DLR-RM / rl-baselines3-zoo

A training framework for Stable Baselines3 reinforcement learning agents, with hyperparameter optimization and pre-trained agents included.
https://rl-baselines3-zoo.readthedocs.io
MIT License
1.97k stars 505 forks source link

Understanding BipedalWalkerHardcore-v3 results #109

Closed julian24bas closed 3 years ago

julian24bas commented 3 years ago
  1. Are the hyperparameters for BipedalWalkerHardcore-v3 and BipedalWalker-v3 tuned for PPO? You provide a benchmark for both but the YAML file does not have a #tuned tag. From my understanding I would get similar results for different seeds when using tuned parameters but the performance varies for different runs for the hardcore environment.

  2. What does

NOTE: this is not a quantitative benchmark as it corresponds to only one run (cf issue #38). This benchmark is meant to check algorithm (maximal) performance, find potential bugs and also allow users to have access to pretrained agents.

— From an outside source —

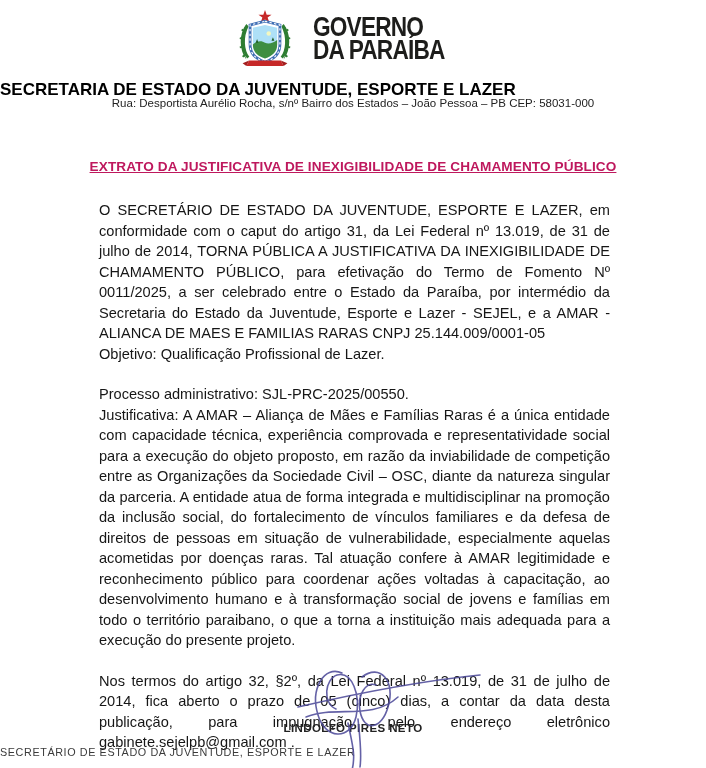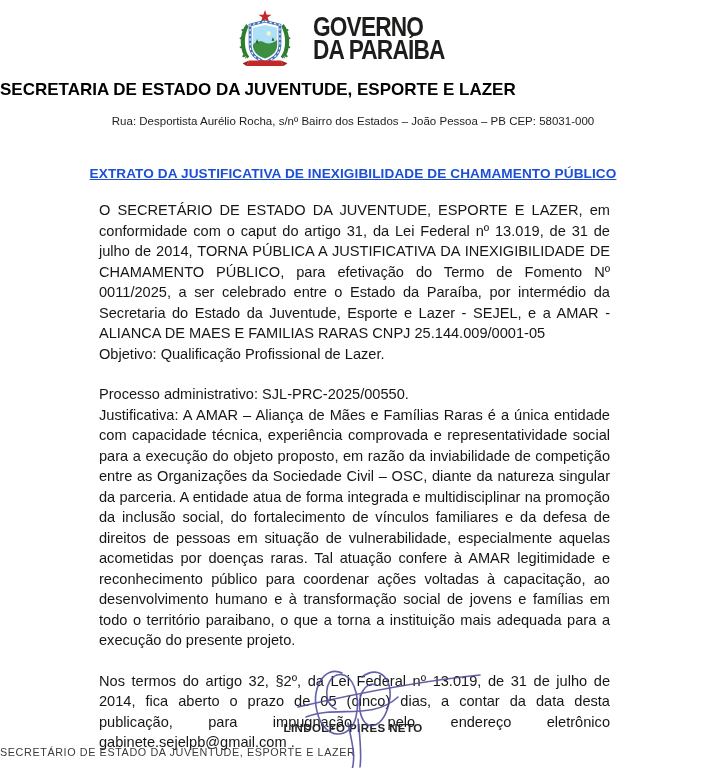"Rua: Desportista Aurélio Rocha, s/nº" .address { margin-top: 18px -> none }
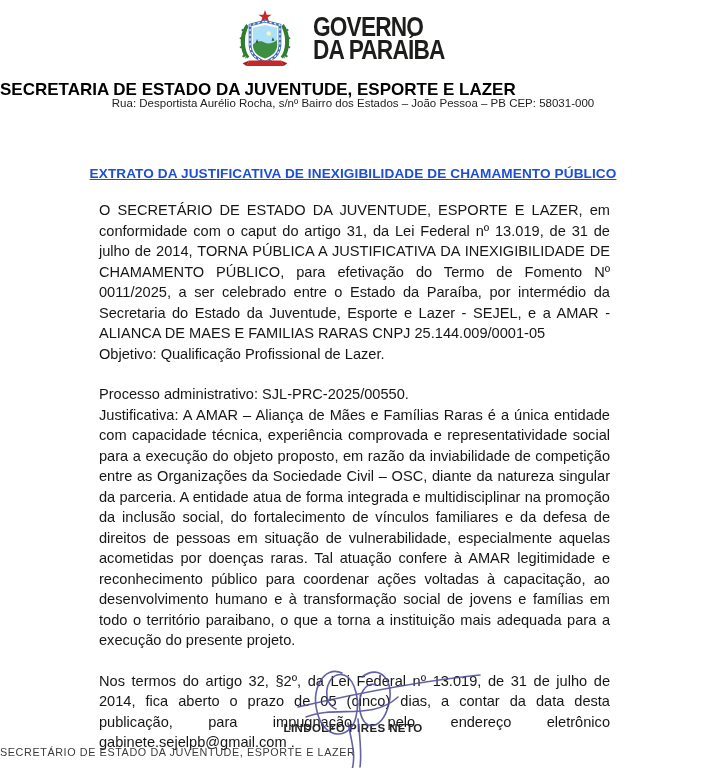"EXTRATO DA JUSTIFICATIVA DE" .doc-title { color: #1d4ed8 -> #be185d; top: 166px -> 159px }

mean for the BipedalWalker with PPO? Did you use the best model you got from all runs or is it reproducable using the hyperparamters?

Kind regards (:

araffin commented 3 years ago

Are the hyperparameters for BipedalWalkerHardcore-v3 and BipedalWalker-v3 tuned for PPO?

Looking at the results, I would say both are "almost" tuned. They give good results but it could potentially be better (looking at the results from other algorithms).

From my understanding I would get similar results for different seeds when using tuned parameters but the performance varies for different runs for the hardcore environment.

the "tuned" tag is an informal tag I use when some hyperparameter set works well most of the time for an algorithm (unfortunately, it is hard to have one that works 100% of the time).

mean for the BipedalWalker with PPO? Did you use the best model you got from all runs or is it reproducable using the hyperparamters?

this is mostly a warning to address some questions I had in the past. Here, I just used one run of PPO, but in the future, if there is a better run, it will replace the current result yes. In theory, you can reproduce the results using the given hyperparameters but you may need several runs.

julian24bas commented 3 years ago

Thanks for the fast reply!